Según este texto, los poderes públicos de Luisiana deben reforzar la protección costera (desarrollo del sistema de diques, elevación de la estructura de los edificios, etc.) y proceder a operaciones de restauración de los humedales. En la lista de las tareas por hacer figuran incluso proyectos inéditos, como el desvío a gran escala de sedimentos consistente en bombear y distribuir el limo seco a través de los bayous.
No obstante, este plan no prevé de ninguna manera luchar contra la industria petrolera y gasística de la región. Aunque el Departamento de Interior –que administra las tierras que posee el Estado norteamericano– haya propuesto reforzar las normas referentes al desarrollo de la extracción petrolera en el mar, los legisladores todavía no han dado su aval. Sin medidas de este tipo, los miles de millones de dólares gastados en la redistribución de los sedimentos no servirán para nada. Ningún debate sobre la resiliencia costera puede ser serio si no trata los factores agravantes.

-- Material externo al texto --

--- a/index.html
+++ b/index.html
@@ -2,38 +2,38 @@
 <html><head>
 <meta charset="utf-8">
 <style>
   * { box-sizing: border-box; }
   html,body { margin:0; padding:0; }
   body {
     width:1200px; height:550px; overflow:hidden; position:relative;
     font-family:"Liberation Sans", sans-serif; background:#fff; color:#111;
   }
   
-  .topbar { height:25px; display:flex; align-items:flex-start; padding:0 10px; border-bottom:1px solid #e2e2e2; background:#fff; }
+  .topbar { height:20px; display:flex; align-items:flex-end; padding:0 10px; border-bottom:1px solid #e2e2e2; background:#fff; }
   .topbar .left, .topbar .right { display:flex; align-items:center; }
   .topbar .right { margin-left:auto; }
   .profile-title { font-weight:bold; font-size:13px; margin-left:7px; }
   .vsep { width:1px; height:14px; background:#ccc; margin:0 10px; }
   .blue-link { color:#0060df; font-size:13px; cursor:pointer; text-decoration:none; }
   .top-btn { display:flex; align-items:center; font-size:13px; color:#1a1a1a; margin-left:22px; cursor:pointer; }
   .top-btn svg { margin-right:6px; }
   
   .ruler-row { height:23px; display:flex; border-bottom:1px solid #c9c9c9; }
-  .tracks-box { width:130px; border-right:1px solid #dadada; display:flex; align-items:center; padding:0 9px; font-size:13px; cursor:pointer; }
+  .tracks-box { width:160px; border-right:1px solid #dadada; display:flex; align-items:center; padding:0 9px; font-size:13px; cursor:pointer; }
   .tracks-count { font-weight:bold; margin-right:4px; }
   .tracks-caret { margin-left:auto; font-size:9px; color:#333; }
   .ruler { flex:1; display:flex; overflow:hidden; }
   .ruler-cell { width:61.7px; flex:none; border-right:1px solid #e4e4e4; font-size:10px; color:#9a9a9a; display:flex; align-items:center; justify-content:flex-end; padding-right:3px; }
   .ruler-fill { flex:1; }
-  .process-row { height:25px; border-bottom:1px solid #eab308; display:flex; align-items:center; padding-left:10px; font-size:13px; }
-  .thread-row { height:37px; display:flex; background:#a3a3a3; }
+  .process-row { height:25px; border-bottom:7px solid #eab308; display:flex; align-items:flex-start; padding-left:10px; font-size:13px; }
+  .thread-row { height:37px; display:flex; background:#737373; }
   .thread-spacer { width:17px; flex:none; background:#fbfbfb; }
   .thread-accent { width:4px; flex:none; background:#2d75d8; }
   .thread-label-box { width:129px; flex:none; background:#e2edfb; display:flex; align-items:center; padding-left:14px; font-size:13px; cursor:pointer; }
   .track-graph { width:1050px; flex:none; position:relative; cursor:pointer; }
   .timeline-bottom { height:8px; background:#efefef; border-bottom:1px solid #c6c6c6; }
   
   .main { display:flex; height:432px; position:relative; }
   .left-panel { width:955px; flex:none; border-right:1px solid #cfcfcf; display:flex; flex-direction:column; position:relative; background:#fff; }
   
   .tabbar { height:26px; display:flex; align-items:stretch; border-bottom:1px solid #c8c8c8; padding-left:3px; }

Albert Naquin, el jefe de la comunidad amerindia de la península de Jean Charles hace todo lo posible para convencer a todos los habitantes de que abandonen ese pedacito de tierra: es la condición sine qua non para aprovechar las indemnizaciones para el realojamiento del cuerpo de ingenieros del ejército. Mientras tanto, aquellos que ya no soportan las repetidas inundaciones se mudan por su propia cuenta. “Los blancos nos obligaron a instalarnos aquí –declara en referencia a la larga historia de persecución a los amerindios–. Y ahora la Madre Naturaleza nos echa de las tierras. Pero algunos no quieren partir”. Edison Dadar forma parte de estos últimos. “Mi padre vivió aquí 91 años; su padre nació y murió aquí”, se justifica. Como muchos habitantes de la región, Dadar se queja de la falta de recursos en su zona de pesca. Para demostrarlo, saca de su refrigerador un cubo de dieciocho litros que sólo contiene unos cincuenta camarones: muy justo para alimentar a su familia. Luego nos muestra el huerto que ha plantado en una bañera y sobre capas elevadas para preservar las raíces del agua salobre invasora y en el cual cultiva tres melones y algunos pepinos. En la entrada, el viento juega entre los caquis plantados tras el huracán. “Cada árbol sirve de protección –se regocija–. Además, estos dan buenos frutos”.
¿Y si la solución consistiera no en concebir, construir y mantener un plan de protección costera de costes exorbitantes, sino en vivir como Dadar, contentándose con menos? Según la ensayista Naomi Klein, para vivir respetando los recursos naturales no es necesario volver a la Prehistoria como aseguran algunos “climato-escépticos”: “En realidad, si queremos vivir en armonía con los recursos ecológicos del planeta, habría que volver al modo de vida de los años 1970, antes de que los índices de consumo se descontrolaran” (11).
Billiot y yo hemos pasado horas navegando en los bayous a bordo del Sitting Bull. Hemos vuelto casi con las manos vacías y con algunas decenas de litros menos de combustible. “Con un poco de suerte, las cosas quizá vayan mejor mañana”, dice Billiot mirándome. Luego, su sonrisa se borra. Sabe a ciencia cierta que no es una cuestión de suerte.